The snow has finally melted, and I’m able to step outside to dig for fossils without bundling up in a jacket and winter hat. It’s T-shirt weather, and spring means my Animal Crossing: New Horizons island feels more alive. There are bugs chirping and more fish in the lakes and sea. Even my cute little animal neighbors seem more lively. But the change in weather also signals that I’ve been playing this game for an entire year. I’ve seen seasons, holidays, wildlife, and even other players and villagers come and go. In some ways, New Horizons isn’t the same game as the one I started playing in 2020. But for the most part, it’s almost identical. So why am I still playing?
When I wrote my original review of New Horizons last March, I’d spent around two weeks with the game. I called it a slow burn, even by the plodding standards of the Animal Crossing series. I also said its pacing was “an acquired taste.” Turns out, I was very wrong, at least for a certain portion of the audience who were able to bend the game to their will. With everyone stuck indoors, New Horizons turned into a bingeable experience, with seemingly everyone racing to pay off their mortgage and “complete” the game as fast as possible. The stalk market exploded. Time travel became acceptable. There were talk shows and celebrity appearances that came and went. The result was that a lot of players, or at least most of the people I know, burned out after a few weeks or months.

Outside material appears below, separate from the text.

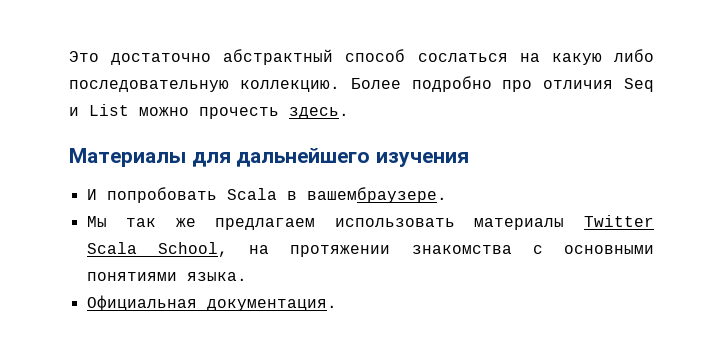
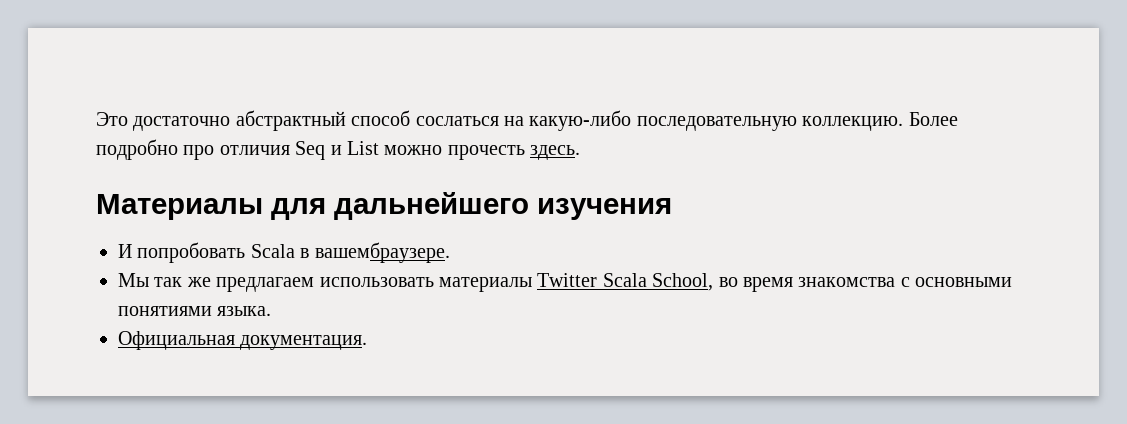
- Это достаточно абстрактный способ сослаться на какую либо последовательную коллекцию.
+ Это достаточно абстрактный способ сослаться на какую-либо последовательную коллекцию.
- Мы так же предлагаем использовать материалы Twitter Scala School, на протяжении знакомства с основными понятиями языка.
+ Мы так же предлагаем использовать материалы Twitter Scala School, во время знакомства с основными понятиями языка.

And there I was, plodding along. Since the original on the GameCube, I’ve always treated Animal Crossing more like a small distraction rather than a game to be conquered. I rarely play for more than an hour at a time, but I check in regularly. Early on, friends, colleagues, and family members kept me company; sometimes, we’d fight over resources, with arguments spilling out into the real world. Now, it’s mostly just me and my animal friends.
But while a large portion of the audience seemed to have slowed down, Nintendo kept updating the game. Since launch, New Horizons has added swimming (and deep-sea fishing), an art seller (along with a new wing for the museum), the ability to dream (and backup your save to the cloud), and holiday celebrations covering everything from Thanksgiving to New Year’s Eve to a carnival. There have also been quality-of-life updates, like the recent expansion for customization.
Some of these updates have changed how I play the game, at least in small ways. As the kind of person who wants to collect every type of animal and complete my museum, I’ve spent a lot of time diving for clams and squids. Similarly, I check in to the game pretty much every day to see if Redd, that slippery art dealer, has shown up to sell me some fraudulent paintings. The events, meanwhile, at least give me something to look forward to; generally, they all follow the same formula, but it’s still fun to collect new items, especially around the holidays. Aesthetics can make a real difference. I can’t go to the real Super Nintendo World in Osaka, but I can give my island’s outdoor market a Super Mario-themed makeover.
Surprisingly, though, the way I play on a day-to-day basis has remained largely unchanged. I start up a game, change my clothes, hit the shops to see if there’s anything new to buy, and then do a quick run around the island to collect fossils, clean up the flowers and weeds, and maybe do a bit of fishing if I have time. If I run into a neighbor, I’ll say hi. This changes on days when there’s an event, like a fishing tournament, but otherwise, New Horizons is an exercise in routine. The weather might change, there might be different butterflies floating about, or maybe I’m dressed like Mario, but I always do pretty much the same thing.
That’s not necessarily a complaint. Part of what makes Animal Crossing so appealing, at least to me, is that it’s comfortable and inviting. I’m not looking for big surprises. After a long day, it’s nice to just spend a little while in a cozy space, running a few errands with no pressure of time or failure. If I don’t finish all of the day’s gardening, no big deal. I haven’t even paid off my entire mortgage yet; once my house was fully upgraded, I didn’t see much reason to spend more cash on it, especially since there’s no punishment for not paying.
But it’s also not how I expected things to go with New Horizons. In my original review, I lauded features like terraforming, crafting, and the Nook Miles rewards system because they felt like genuinely new additions that could shake up the formula. One year later, that’s no longer the case for me. Nook Miles are an afterthought; I collect enough of them without trying that there’s little incentive to spend much time worrying about completing goals. Crafting is helpful for getting some rare items, but usually, it’s easier to buy things. And while terraforming helped me create a nice waterfall, I’ve found it far too tedious for bigger projects. Many of the changes feel significant when you first start playing New Horizons, but eventually, the game settles into largely the same rhythm as past Animal Crossing titles.
I think what’s kept me playing, aside from a deep-rooted desire to fill up my island’s museum, is that I crave that familiarity. A 30-minute respite each day is something I need; that was true last March, it’s true today, and will likely remain that way for the foreseeable future. A year ago, I praised the game for giving me more control, and I was excited that so many people were playing early on. But it turns out what I mostly wanted was comfort.